On a societal level, it’s a new generation of well-educated, younger workers, who appreciate digitisation not only as consumers but also proactively shape the trend with a skill set that is lacked by older, less savvy voters. Not only do the youngsters want a liberal society but also open borders across which to travel, trade, and even settle. They are today’s equivalent of the student movement of the 1960s.



As a result, conservative and socialist voter camps have completely realigned in a ninety-degree shift of the entire political spectrum.

It is no longer the “blue corner” (conservatives and christian democrats) vs the “red corner” (socialists and social democrats).

It is now the “orange corner” (open model) vs the “violet corner” (closed model).

The former unites socially progressive intellectuals with skilled entrepreneurs and plucky immigrants aiming to disrupt the status quo in business and society. The latter contains displaced factory and office workers deploring their loss of national identity together with fallen titans of industry that have waited too long to transform. Orange stands for open borders, open markets, innovation, individual responsibility, free trade, tolerance and an international outlook. Violet stands for closed borders, closed minds, trade wars, collectivism, nativism, religious zealousness, intolerance and bigotry.

It’s a free society and a free economy (the orange model) versus a restricted society and a restricted economy (the violet model)

Times may be confusing for voters that are mentally stuck in the left-right rigidities of the past. For avowed conservatives it’s hard to imagine how free-market economics mix with open borders for immigrants, although this is a much more consistent philosophy from the one they hold. For old-line socialists, it’s difficult to accept that a more tolerant society is not ushered in by a redistributive nanny state, but by digital innovation.

Politicians like Merkel, Macron, Rutte and Rivera have confused mentally rigid voters by refusing to adhere to traditional left-right dichotomy, when in fact their political philosophy is much more consistent than either the left or the right. They are simply living the open model, and their success is based on implementing it effectively.



So who will win the epic battle that saw the 2016 populist victories of Trump and Brexit but also the 2017 counter-revolution of Macron and Rutte? The answer, again, lies in the crucial factor of productivity.

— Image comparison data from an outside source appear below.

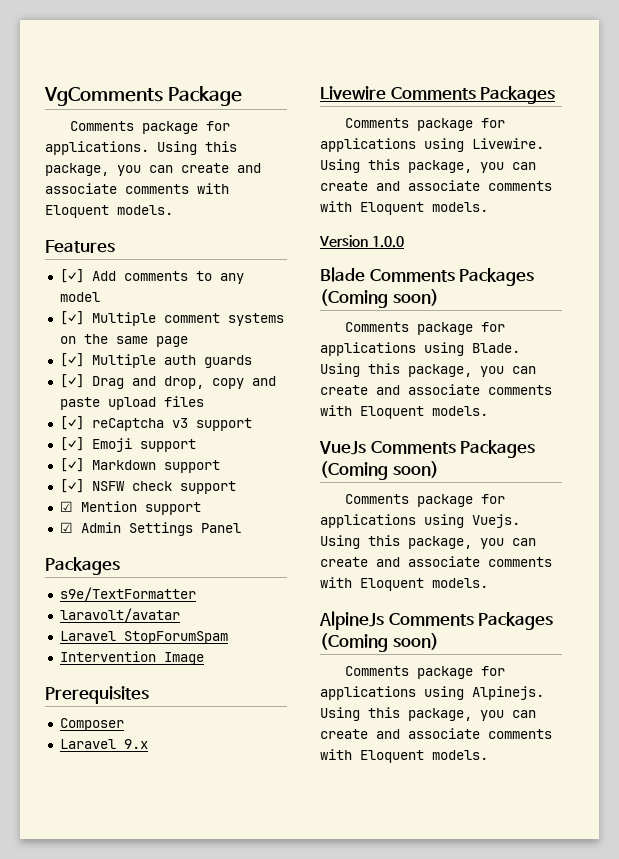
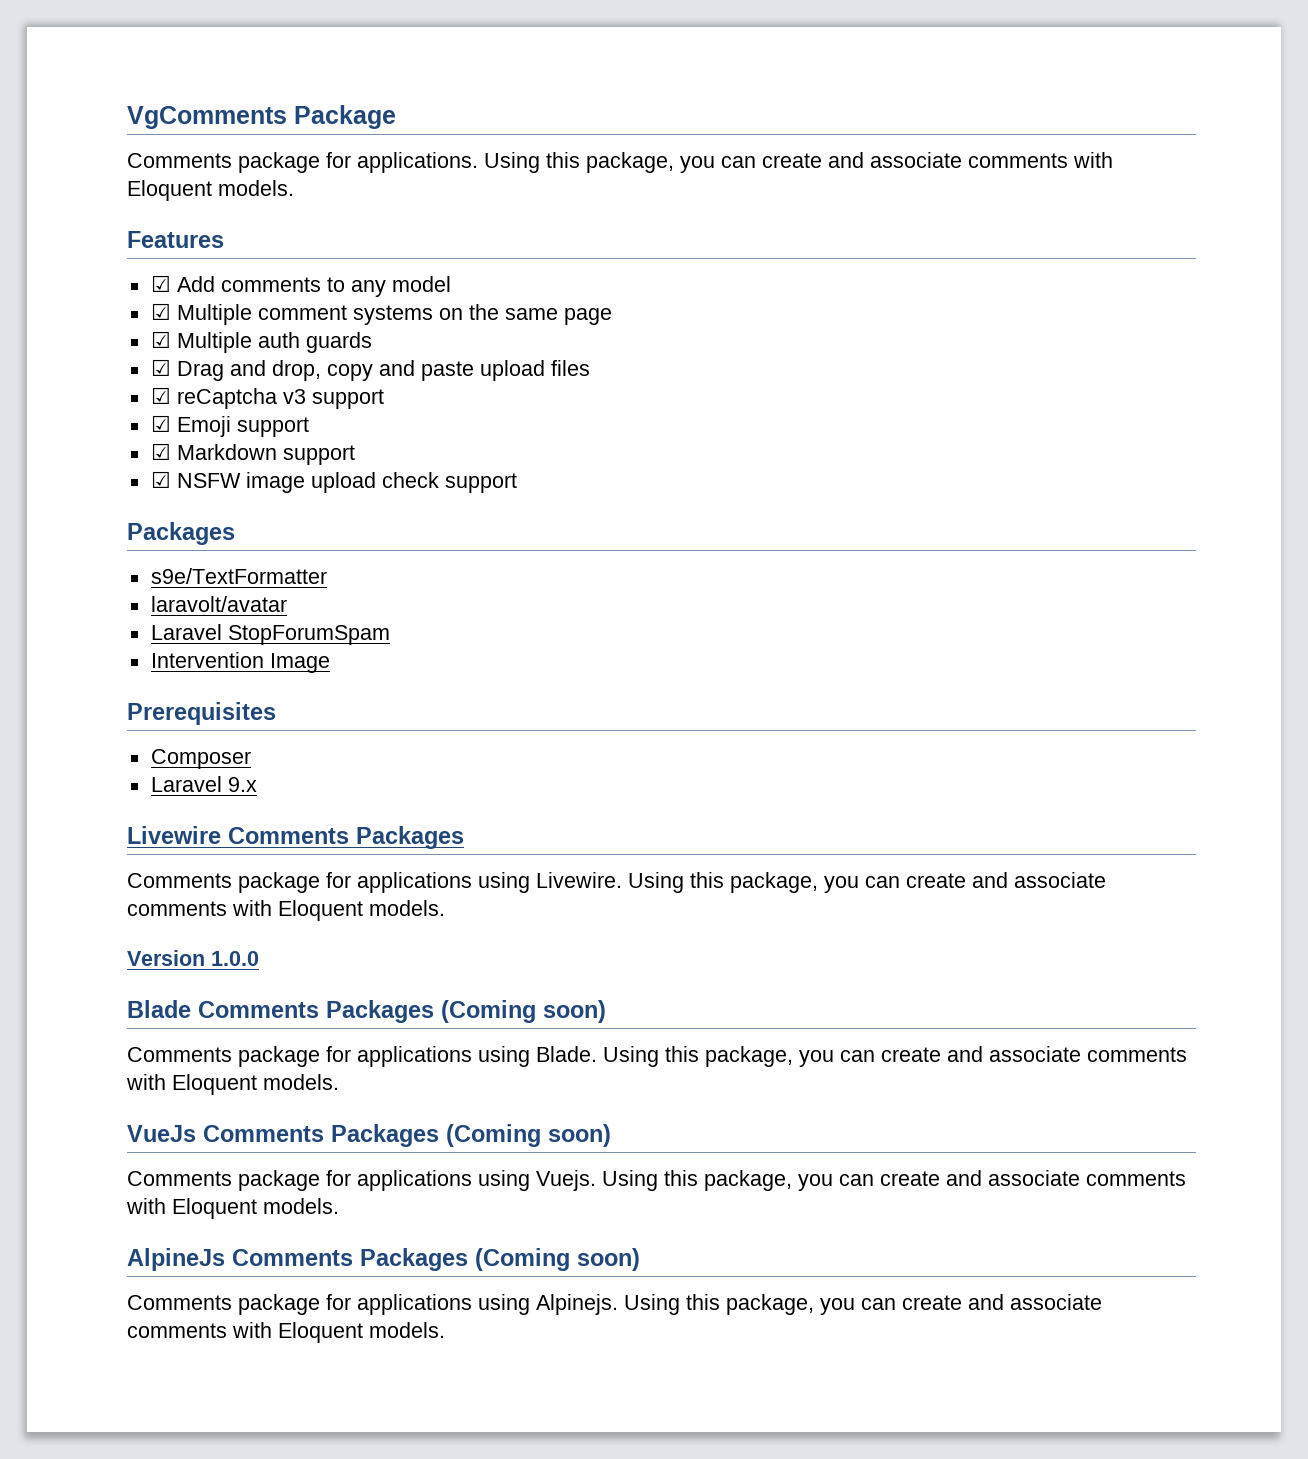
[59,269,84,283] [✓] -> [150,275,171,292] ☑
[59,311,84,325] [✓] -> [150,303,171,320] ☑
[59,353,84,367] [✓] -> [150,331,171,348] ☑
[59,374,84,388] [✓] -> [150,359,171,376] ☑
[59,416,84,430] [✓] -> [150,387,171,404] ☑
[59,437,84,451] [✓] -> [150,415,171,432] ☑
[59,458,84,472] [✓] -> [150,443,171,460] ☑
[59,479,236,494] [59,501,201,515] [59,522,241,536] [✓] NSFW check support // ☑ Mention support // ☑ Admin Settings Panel -> [150,471,517,493] ☑ NSFW image upload check support

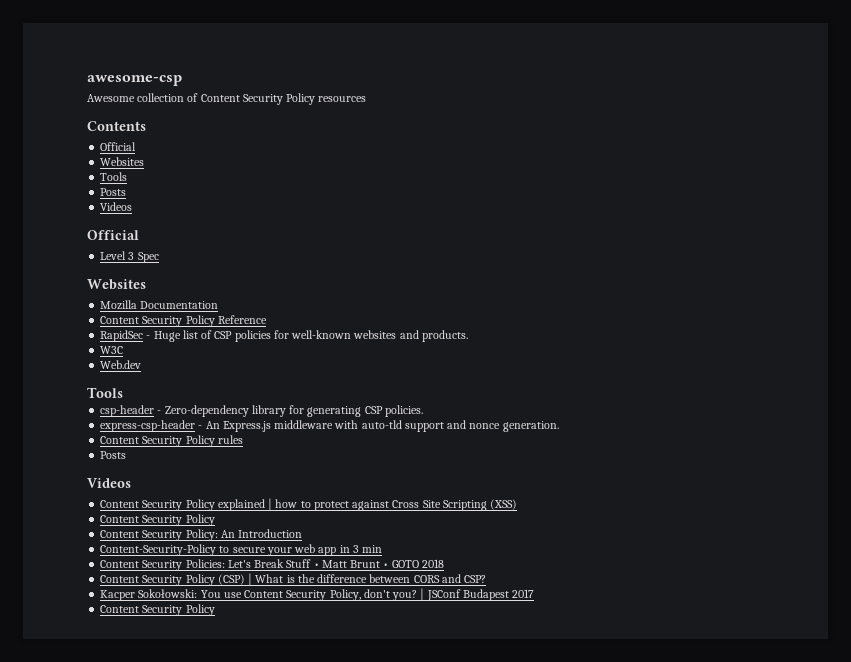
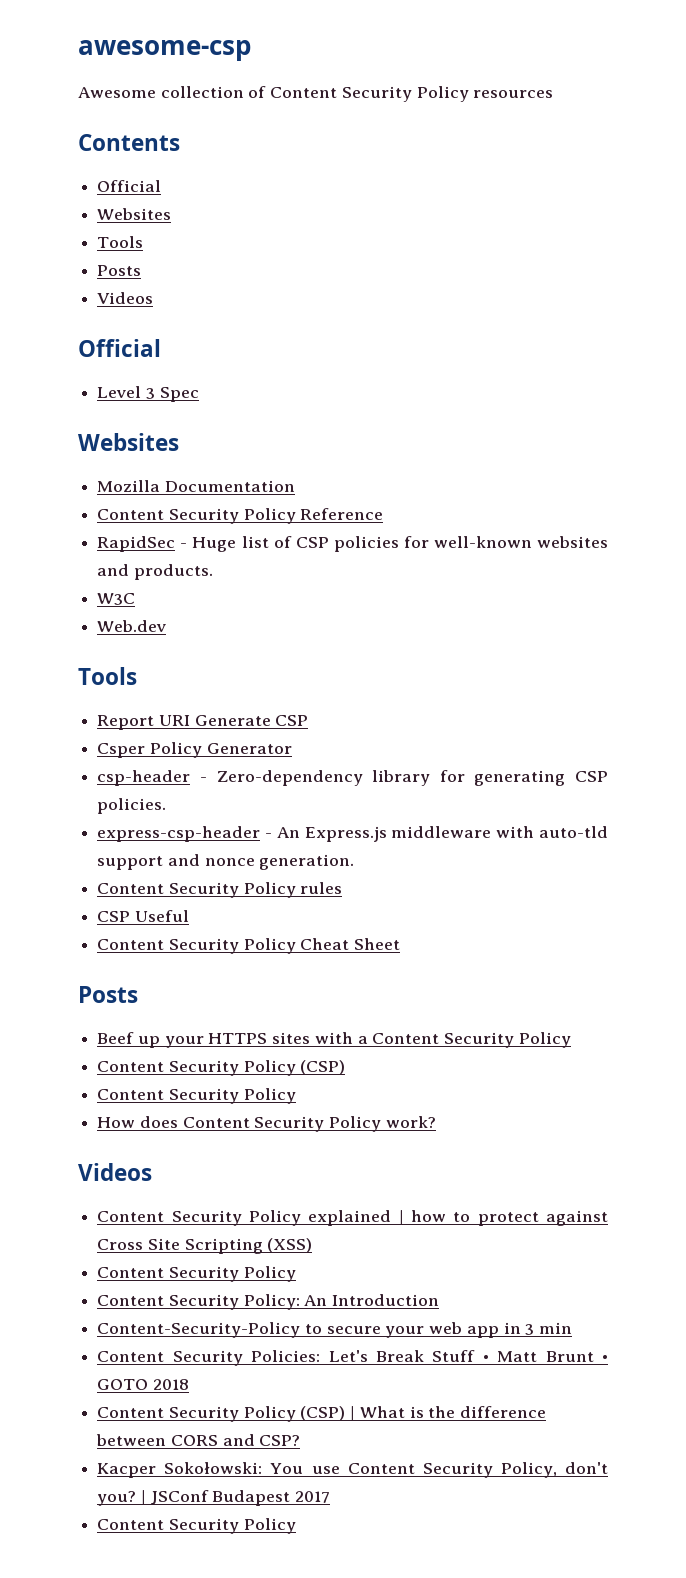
(123, 392) none -> [97,715,309,730] [97,742,292,758] // Report URI Generate CSP // Csper Policy Generator
[100,451,127,459] Posts -> [97,910,189,922] [97,938,401,954] [78,986,138,1003] [97,1032,571,1048] [97,1060,346,1076] [97,1088,296,1104] [97,1116,436,1132] CSP Useful // Content Security Policy Cheat Sheet // Posts // Beef up your HTTPS sites with a Content Security Policy // Content Security Policy (CSP) // Content Security Policy // How does Content Security Policy work?

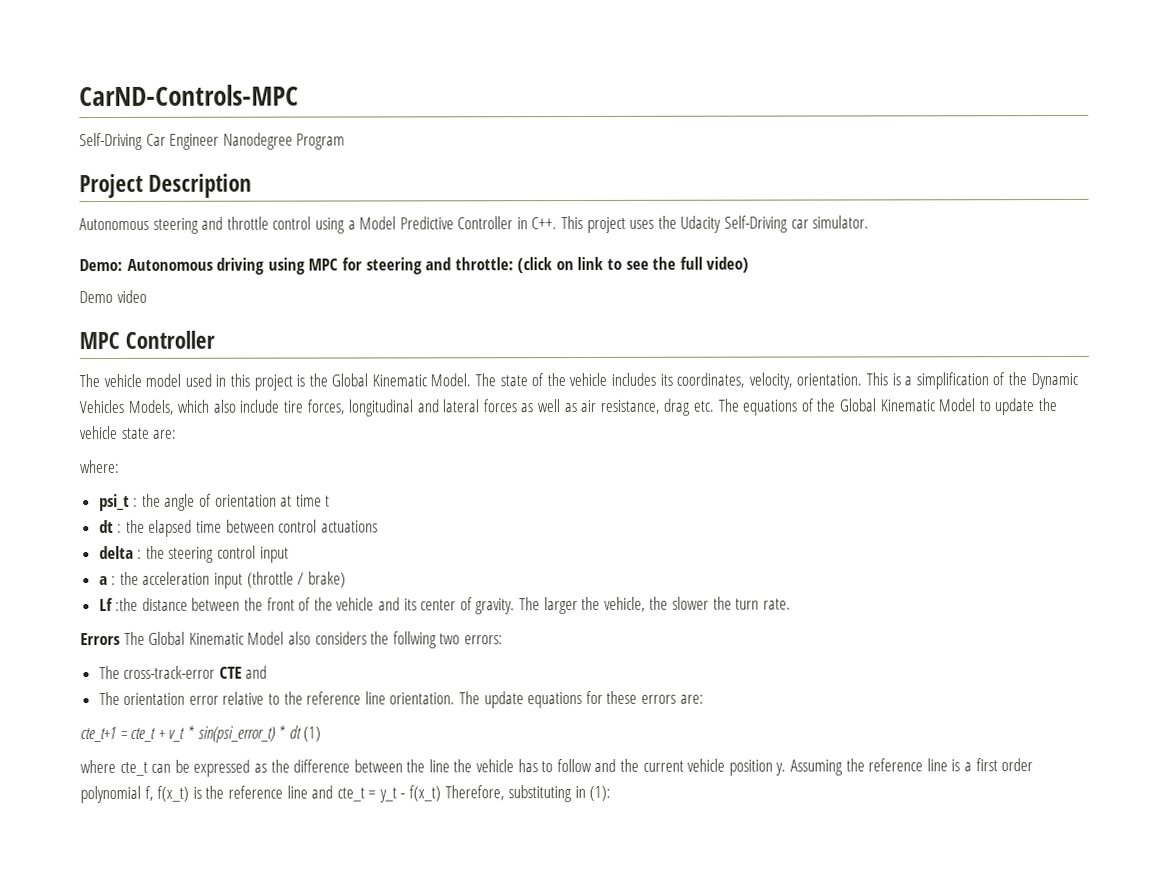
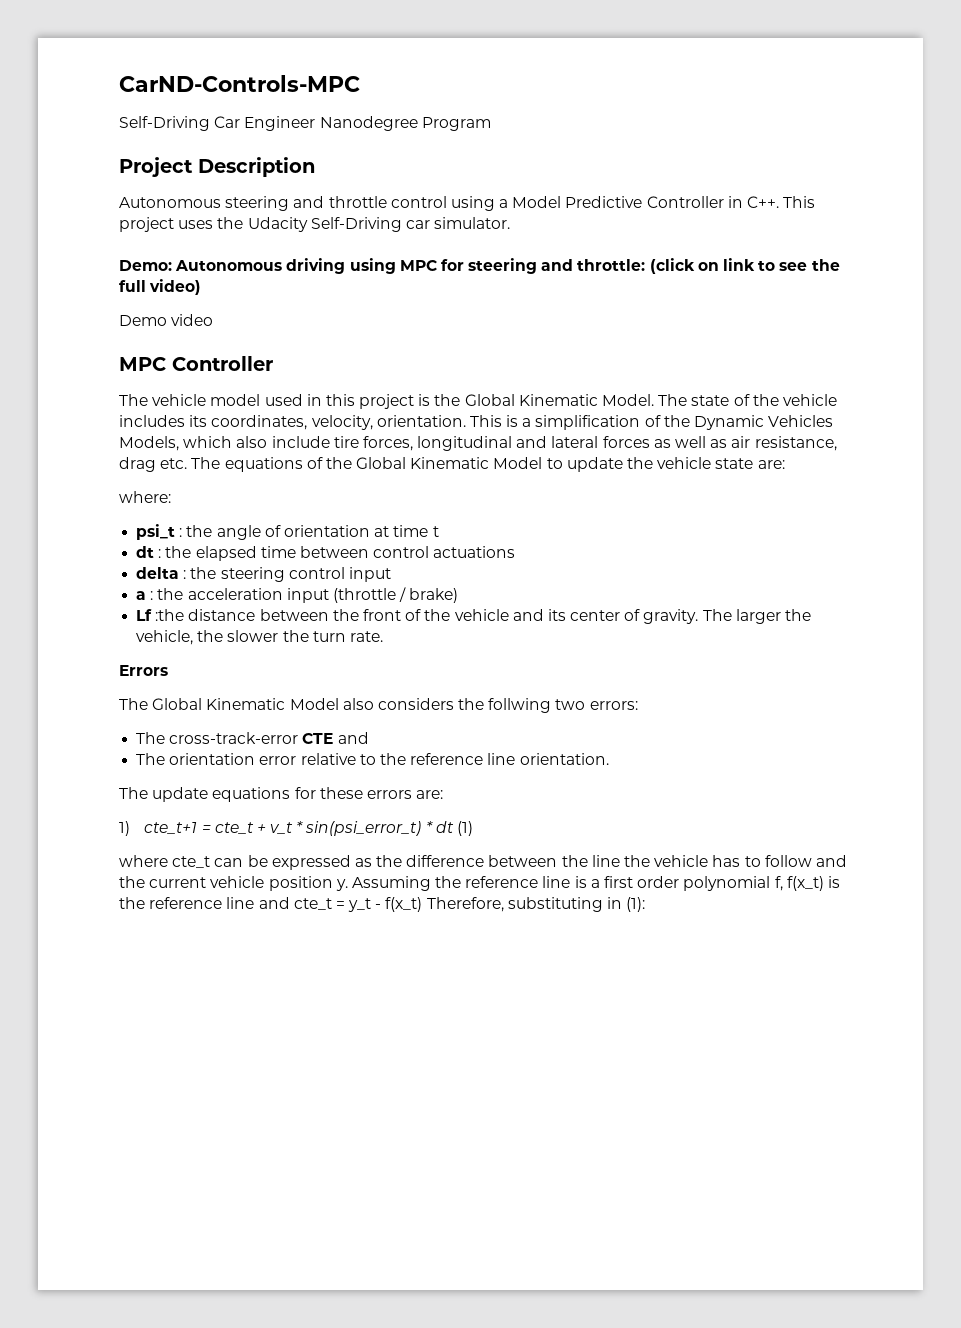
(120, 639) none -> (168, 670) //
(456, 698) none -> (609, 759) //
(704, 699) none -> [119,821,130,836] 1)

The post-financial crisis period from 2008 to 2016 was marked by the worst productivity growth since the 1800s with stagnant wages that allowed populists to prosper. Gross fixed capital formation fell to all time lows, putting a brake on economic development. A sentiment of stagnation—even decay—gripped some of the less well connected areas in Eastern Germany, Eastern France or Northern England, especially when the remaining economic spoils had to be divided with immigrants.

However, productivity growth picked up again in 2017 driven by digital innovation and a renewed propensity to invest. The remaining question is how quickly this will pick up to let a broader population partake in the upswing. Because once a country is stuck with the closed model (such as Britain’s Brexit), it will take decades to undo the damage from severed trade ties and revoked multinational agreements.

But it’s only a question of time for the orange corner to prevail. Its victory is assured by its exclusive grasp of the twin engines of today’s prosperity: globalisation and digitisation. Just as capitalism swept the world after the onset of the industrial revolution, the open model will conquer region after region, leaving those covered by the dust of oblivion who fail to adopt it. 



The only question is how long it will take for the violet interregnum to fade and orange to take over. Optimists point to the 2020 as the moment to defeat the closed model at U.S. ballots by ousting a disgraced President Trump and potentially even roll back Brexit. 

2020 also happens to be the Chinese Year of the Rat—a plucky, nimble animal that has a knack for finding its way into enclosed spaces.